— Значит, вы не стали бы мне помогать, если бы вам не надо было спасти эту скульптуру?
Они стояли друг перед другом, очень близко, и Грегор подумал: это сцена соблазнения, она весьма красива и знает это, а я уже очень долго не имел женщины, не заботился о ней. Сейчас было бы легко обнять ее, и это было бы прекрасно, и, в конце концов, она этого даже ждет, у нее очень точный инстинкт, она знает, что мужчина защищает женщину лишь в том случае, если он ее любит, и что женщина отдает под защиту свою жизнь только вместе со своим телом, и это будет оскорбление инстинкта — не принять благодарность плоти, во имя разума отвергнуть жертвенную готовность отдаться.
Но я, размышлял он, не обладаю столь точным инстинктом, я холоден, я все это знаю, мой мозг функционирует слишком хорошо, и я сопротивляюсь этой функции плоти. Иногда я беру себе женщину, но уже много лет я отказываюсь любить, даже на крошечную долю секунды раствориться в магии любимого лица, искать ртом ее шею, словно в ней заключено избавление от зла. Один-единственный настоящий поцелуй ослабил бы мой разум, который необходим мне, чтобы не уступать
— О да, — сказал Грегор, теряя контроль над собой, — я помог бы вам, даже если бы не было этой фигуры.
Он вплотную подошел к ней и положил левую руку на ее плечо.
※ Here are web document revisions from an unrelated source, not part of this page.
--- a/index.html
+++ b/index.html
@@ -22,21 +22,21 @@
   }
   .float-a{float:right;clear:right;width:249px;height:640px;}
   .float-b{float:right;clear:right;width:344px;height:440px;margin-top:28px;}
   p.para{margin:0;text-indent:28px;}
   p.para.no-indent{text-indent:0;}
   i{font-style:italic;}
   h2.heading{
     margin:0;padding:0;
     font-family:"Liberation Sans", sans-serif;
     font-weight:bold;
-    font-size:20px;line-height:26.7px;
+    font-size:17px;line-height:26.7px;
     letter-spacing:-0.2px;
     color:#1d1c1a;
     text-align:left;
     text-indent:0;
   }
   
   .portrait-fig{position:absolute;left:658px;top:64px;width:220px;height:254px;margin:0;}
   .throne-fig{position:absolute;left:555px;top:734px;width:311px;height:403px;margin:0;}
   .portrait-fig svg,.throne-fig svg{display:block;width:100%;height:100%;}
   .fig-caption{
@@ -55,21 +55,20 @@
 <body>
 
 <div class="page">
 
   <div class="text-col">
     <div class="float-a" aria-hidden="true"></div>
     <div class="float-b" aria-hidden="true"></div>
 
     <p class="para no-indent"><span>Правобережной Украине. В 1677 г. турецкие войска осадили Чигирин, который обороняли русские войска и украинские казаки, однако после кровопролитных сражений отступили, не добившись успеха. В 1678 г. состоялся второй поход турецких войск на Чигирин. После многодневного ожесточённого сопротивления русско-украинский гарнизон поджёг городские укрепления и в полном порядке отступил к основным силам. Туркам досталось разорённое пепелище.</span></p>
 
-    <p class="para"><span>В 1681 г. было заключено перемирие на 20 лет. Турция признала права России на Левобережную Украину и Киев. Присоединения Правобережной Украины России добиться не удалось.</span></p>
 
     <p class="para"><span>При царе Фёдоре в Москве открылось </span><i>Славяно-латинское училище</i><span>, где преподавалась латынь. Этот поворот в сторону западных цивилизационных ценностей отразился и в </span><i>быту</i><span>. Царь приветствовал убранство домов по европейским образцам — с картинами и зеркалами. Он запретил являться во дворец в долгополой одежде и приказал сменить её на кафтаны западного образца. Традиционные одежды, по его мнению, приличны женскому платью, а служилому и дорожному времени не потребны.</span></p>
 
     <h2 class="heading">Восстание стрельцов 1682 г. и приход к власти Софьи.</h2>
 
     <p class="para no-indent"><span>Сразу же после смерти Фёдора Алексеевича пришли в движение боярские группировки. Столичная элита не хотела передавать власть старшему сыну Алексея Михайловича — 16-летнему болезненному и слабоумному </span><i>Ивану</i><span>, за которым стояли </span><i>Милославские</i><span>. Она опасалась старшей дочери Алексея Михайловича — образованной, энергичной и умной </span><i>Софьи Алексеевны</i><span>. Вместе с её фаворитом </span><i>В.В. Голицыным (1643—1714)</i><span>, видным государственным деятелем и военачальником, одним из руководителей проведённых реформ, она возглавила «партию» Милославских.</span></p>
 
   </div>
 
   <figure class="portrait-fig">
Теперь целостность ее лица распалась, но он все еще не мог разглядеть ее глаза, однако чувствовал аромат ее кожи, ее нос, щеки — все это растворилось во мгле, и остался только ее рот, все еще казавшийся черным, но очень красиво обрисованный, Грегор приблизился к нему, и губы приоткрылись, но тут же уголки рта опустились, потому что он поднял голову, услышав скрип открывающейся двери. Когда луч карманного фонарика настиг их, он уже был в двух шагах от Юдит.
— Выключите свет! — сказал он шепотом, и свет послушно погас.
Пастор, с облегчением подумал Грегор, ибо еще мгновение назад он считал, что это мог быть враг, но потом услышал тяжелое дыхание пастора, остановившегося у двери и сказавшего:
— Подойдите сюда!
В этот момент зазвучали колокола церкви Св. Георга — они пробили двенадцать часов. Их мощный резкий перезвон словно наполнил церковь ужасом, остановив всякое движение. Только когда колокола замолкли, Грегор подошел к двери, которую пастор закрыл за собой. Все еще задыхаясь от напряжения, он стоял, прислонившись к двери.
— Я должен опереться на вас, — сказал он Грегору, — сегодня ходьба дается мне особенно трудно.
Одеяло, которое он нес под мышкой, выскользнуло и упало на пол. Грегор поднял его. Потом он положил руку пастора себе на плечи.
— Что с вами? — спросил он. — У вас что-то болит?